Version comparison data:
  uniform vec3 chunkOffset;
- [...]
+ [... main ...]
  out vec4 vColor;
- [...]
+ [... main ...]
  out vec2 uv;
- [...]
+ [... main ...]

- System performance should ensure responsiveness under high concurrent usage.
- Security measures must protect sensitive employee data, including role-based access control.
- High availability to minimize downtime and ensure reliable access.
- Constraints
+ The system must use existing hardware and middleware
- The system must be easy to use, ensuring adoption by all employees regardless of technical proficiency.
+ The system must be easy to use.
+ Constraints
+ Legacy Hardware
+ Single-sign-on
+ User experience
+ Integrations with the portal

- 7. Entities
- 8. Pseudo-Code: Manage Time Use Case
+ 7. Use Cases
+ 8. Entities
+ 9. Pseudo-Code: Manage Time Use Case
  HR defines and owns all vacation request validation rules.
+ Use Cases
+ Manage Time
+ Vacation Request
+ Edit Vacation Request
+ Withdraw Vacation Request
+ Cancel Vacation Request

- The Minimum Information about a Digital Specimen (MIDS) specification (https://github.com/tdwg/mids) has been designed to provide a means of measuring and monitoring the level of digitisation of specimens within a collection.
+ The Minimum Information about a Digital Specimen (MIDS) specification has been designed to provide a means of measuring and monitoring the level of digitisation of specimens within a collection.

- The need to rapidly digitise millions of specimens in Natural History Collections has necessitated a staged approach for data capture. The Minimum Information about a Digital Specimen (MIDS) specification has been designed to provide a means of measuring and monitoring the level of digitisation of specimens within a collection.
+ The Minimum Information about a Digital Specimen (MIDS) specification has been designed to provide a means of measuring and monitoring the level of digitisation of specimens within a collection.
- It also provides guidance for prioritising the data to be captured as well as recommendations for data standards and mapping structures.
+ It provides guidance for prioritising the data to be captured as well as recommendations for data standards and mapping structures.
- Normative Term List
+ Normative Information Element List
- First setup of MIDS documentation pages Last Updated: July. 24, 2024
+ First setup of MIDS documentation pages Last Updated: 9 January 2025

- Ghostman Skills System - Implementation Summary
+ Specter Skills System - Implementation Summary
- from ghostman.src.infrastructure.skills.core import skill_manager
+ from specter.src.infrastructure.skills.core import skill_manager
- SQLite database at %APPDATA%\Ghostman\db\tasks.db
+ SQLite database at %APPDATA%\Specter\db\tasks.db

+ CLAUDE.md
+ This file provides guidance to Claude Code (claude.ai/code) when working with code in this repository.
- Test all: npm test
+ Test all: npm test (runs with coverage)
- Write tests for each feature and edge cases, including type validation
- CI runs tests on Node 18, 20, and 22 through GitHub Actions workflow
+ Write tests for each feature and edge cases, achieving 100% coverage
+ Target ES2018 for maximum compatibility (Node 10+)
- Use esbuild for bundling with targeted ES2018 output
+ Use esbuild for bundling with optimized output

REQUIRED ACTION ▸ Search the records for the word "bundling". Copy each line where it appears.

ANSWER SPACE ▸
- Use esbuild for bundling with targeted ES2018 output
+ Use esbuild for bundling with optimized output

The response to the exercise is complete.